**Required work:**
From the first line to the last, reproduce the records below exactly, omitting any picture.

**Information supplied:**
--- START ---

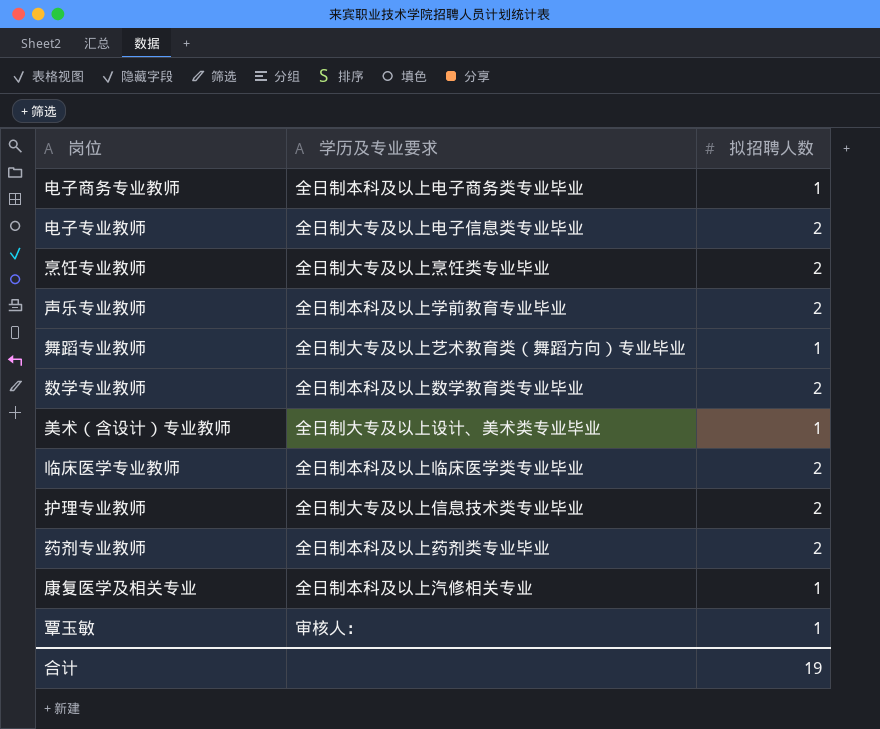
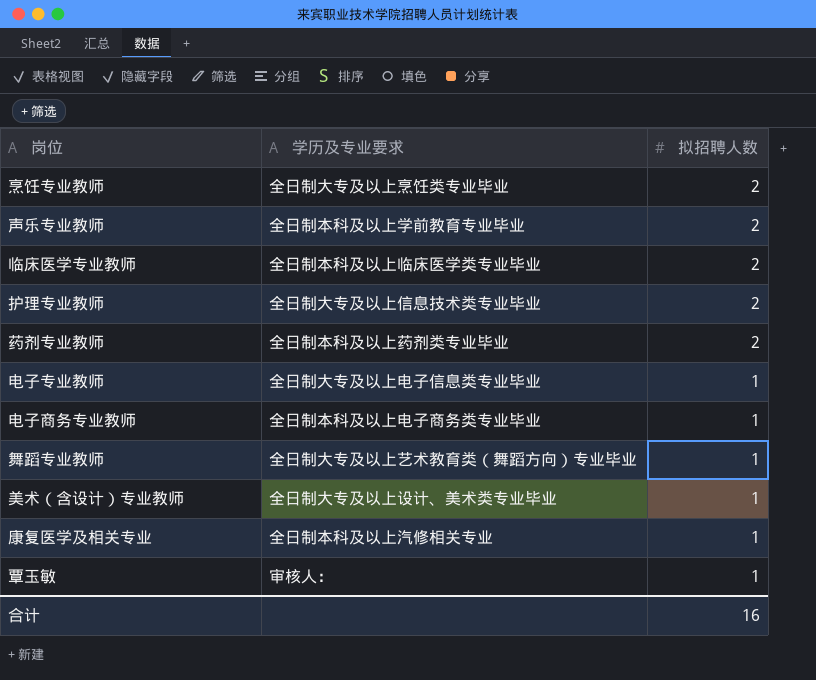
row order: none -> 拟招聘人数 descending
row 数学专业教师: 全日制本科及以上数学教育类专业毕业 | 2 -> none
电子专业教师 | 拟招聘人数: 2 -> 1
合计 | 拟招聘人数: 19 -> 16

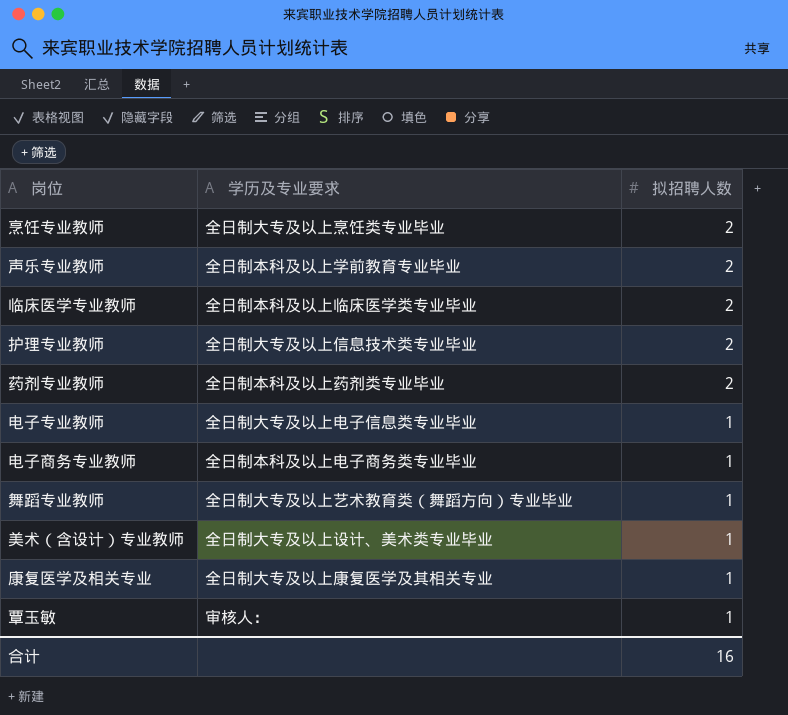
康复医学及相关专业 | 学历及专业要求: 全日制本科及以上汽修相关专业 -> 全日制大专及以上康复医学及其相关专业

--- END ---

**Response for this exercise:**
row order: none -> 拟招聘人数 descending
row 数学专业教师: 全日制本科及以上数学教育类专业毕业 | 2 -> none
电子专业教师 | 拟招聘人数: 2 -> 1
合计 | 拟招聘人数: 19 -> 16

康复医学及相关专业 | 学历及专业要求: 全日制本科及以上汽修相关专业 -> 全日制大专及以上康复医学及其相关专业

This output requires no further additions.